**ACTION ITEM**. Could you please reproduce every record below exactly, leaving out the pictures?

**PROVIDED DATA**.
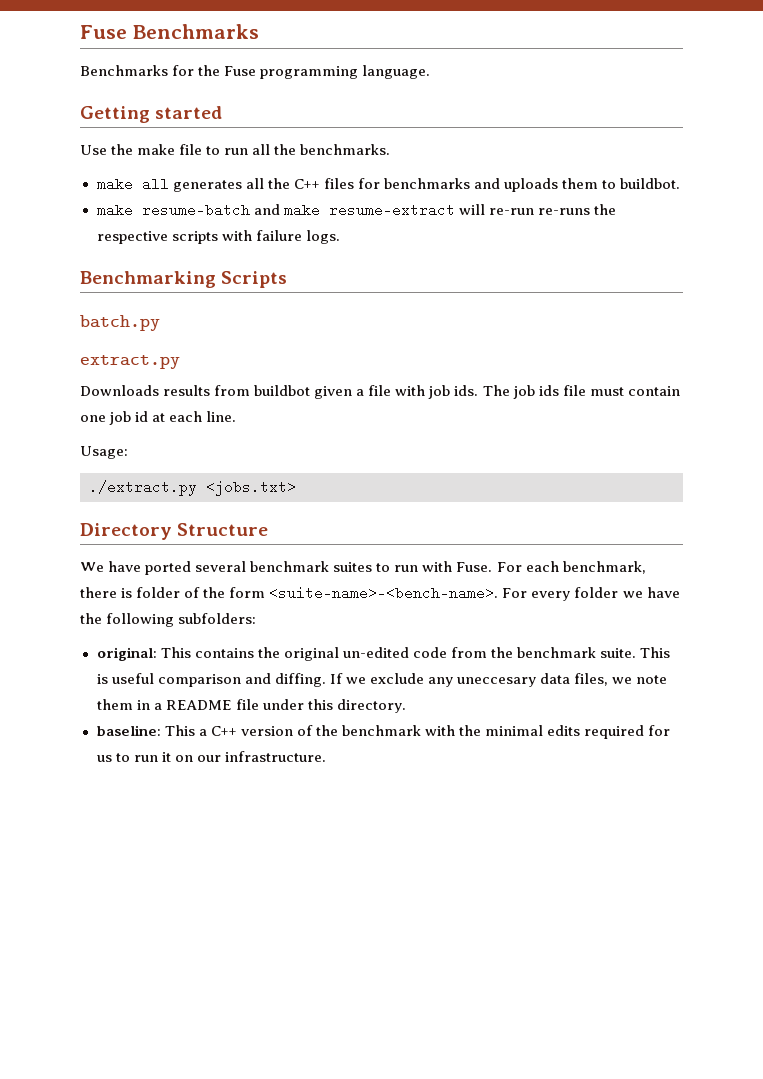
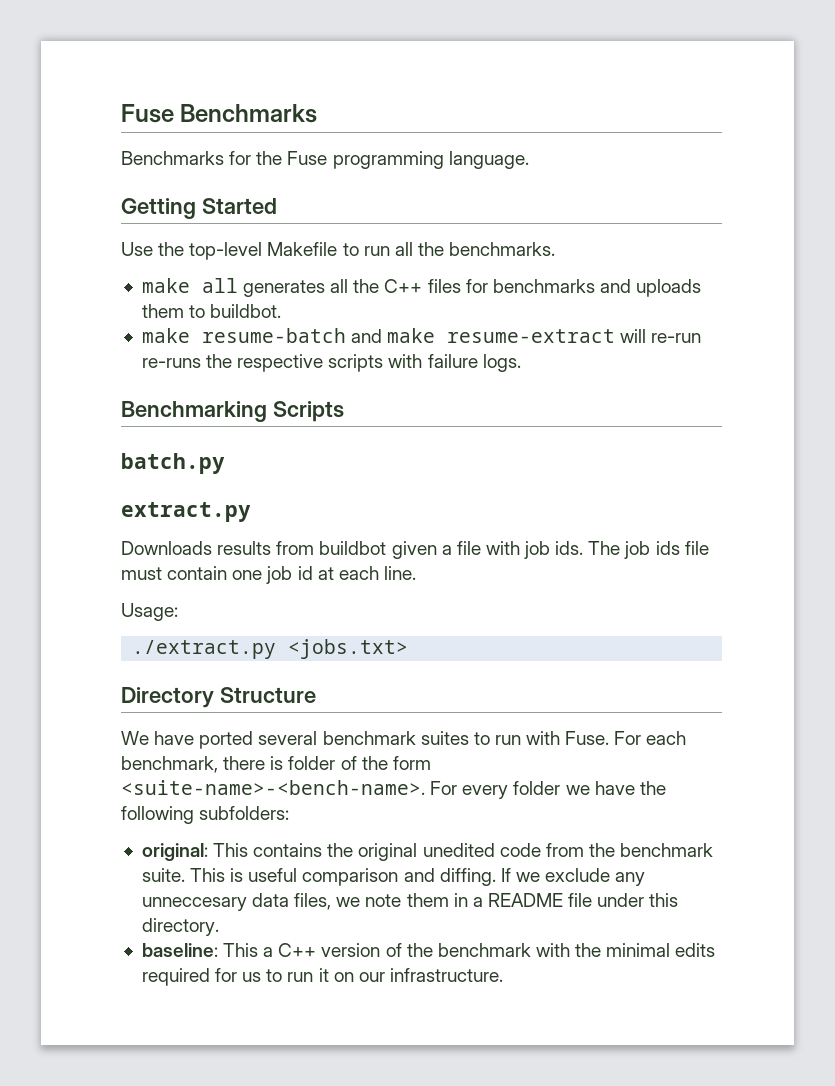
- Getting started
+ Getting Started
- Use the make file to run all the benchmarks.
+ Use the top-level Makefile to run all the benchmarks.
- original: This contains the original un-edited code from the benchmark suite.
+ original: This contains the original unedited code from the benchmark suite.
- If we exclude any uneccesary data files, we note them in a README file under this directory.
+ If we exclude any unneccesary data files, we note them in a README file under this directory.

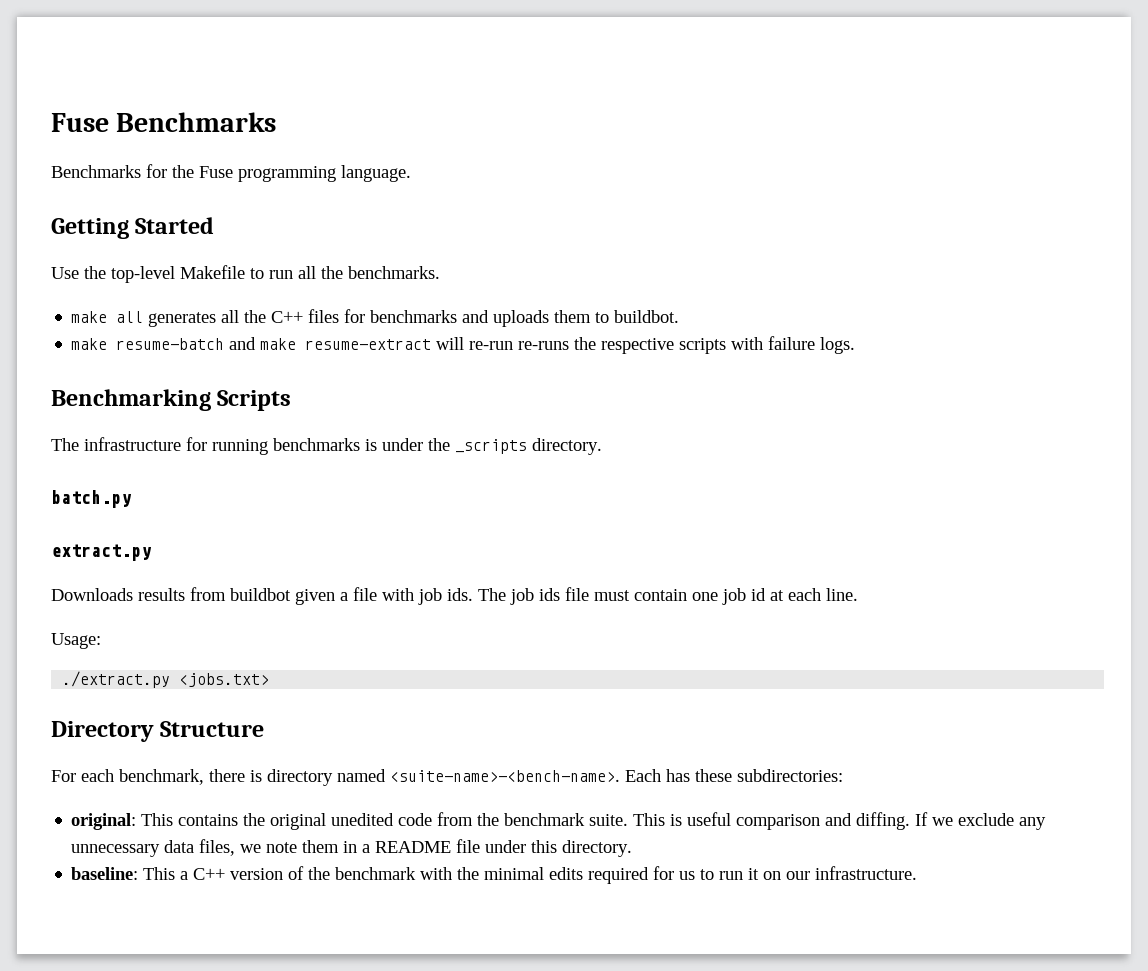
+ The infrastructure for running benchmarks is under the _scripts directory.
- We have ported several benchmark suites to run with Fuse. For each benchmark, there is folder of the form <suite-name>-<bench-name>. For every folder we have the following subfolders:
+ For each benchmark, there is directory named <suite-name>-<bench-name>. Each has these subdirectories:
- If we exclude any unneccesary data files, we note them in a README file under this directory.
+ If we exclude any unnecessary data files, we note them in a README file under this directory.

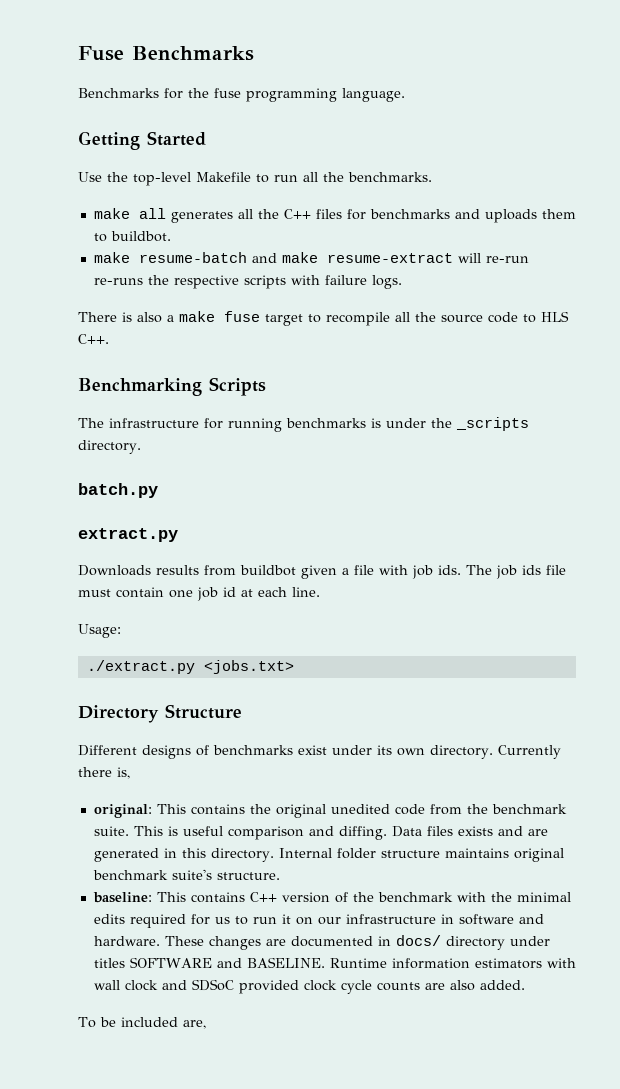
- Benchmarks for the Fuse programming language.
+ Benchmarks for the fuse programming language.
+ There is also a make fuse target to recompile all the source code to HLS C++.
- For each benchmark, there is directory named <suite-name>-<bench-name>. Each has these subdirectories:
+ Different designs of benchmarks exist under its own directory. Currently there is,
- If we exclude any unnecessary data files, we note them in a README file under this directory.
+ Data files exists and are generated in this directory. Internal folder structure maintains original benchmark suite's structure.
- baseline: This a C++ version of the benchmark with the minimal edits required for us to run it on our infrastructure.
+ baseline: This contains C++ version of the benchmark with the minimal edits required for us to run it on our infrastructure in software and hardware. These changes are documented in docs/ directory under titles SOFTWARE and BASELINE. Runtime information estimators with wall clock and SDSoC provided clock cycle counts are also added.
+ To be included are,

**YOUR RESPONSE**.
- Getting started
+ Getting Started
- Use the make file to run all the benchmarks.
+ Use the top-level Makefile to run all the benchmarks.
- original: This contains the original un-edited code from the benchmark suite.
+ original: This contains the original unedited code from the benchmark suite.
- If we exclude any uneccesary data files, we note them in a README file under this directory.
+ If we exclude any unneccesary data files, we note them in a README file under this directory.

+ The infrastructure for running benchmarks is under the _scripts directory.
- We have ported several benchmark suites to run with Fuse. For each benchmark, there is folder of the form <suite-name>-<bench-name>. For every folder we have the following subfolders:
+ For each benchmark, there is directory named <suite-name>-<bench-name>. Each has these subdirectories:
- If we exclude any unneccesary data files, we note them in a README file under this directory.
+ If we exclude any unnecessary data files, we note them in a README file under this directory.

- Benchmarks for the Fuse programming language.
+ Benchmarks for the fuse programming language.
+ There is also a make fuse target to recompile all the source code to HLS C++.
- For each benchmark, there is directory named <suite-name>-<bench-name>. Each has these subdirectories:
+ Different designs of benchmarks exist under its own directory. Currently there is,
- If we exclude any unnecessary data files, we note them in a README file under this directory.
+ Data files exists and are generated in this directory. Internal folder structure maintains original benchmark suite's structure.
- baseline: This a C++ version of the benchmark with the minimal edits required for us to run it on our infrastructure.
+ baseline: This contains C++ version of the benchmark with the minimal edits required for us to run it on our infrastructure in software and hardware. These changes are documented in docs/ directory under titles SOFTWARE and BASELINE. Runtime information estimators with wall clock and SDSoC provided clock cycle counts are also added.
+ To be included are,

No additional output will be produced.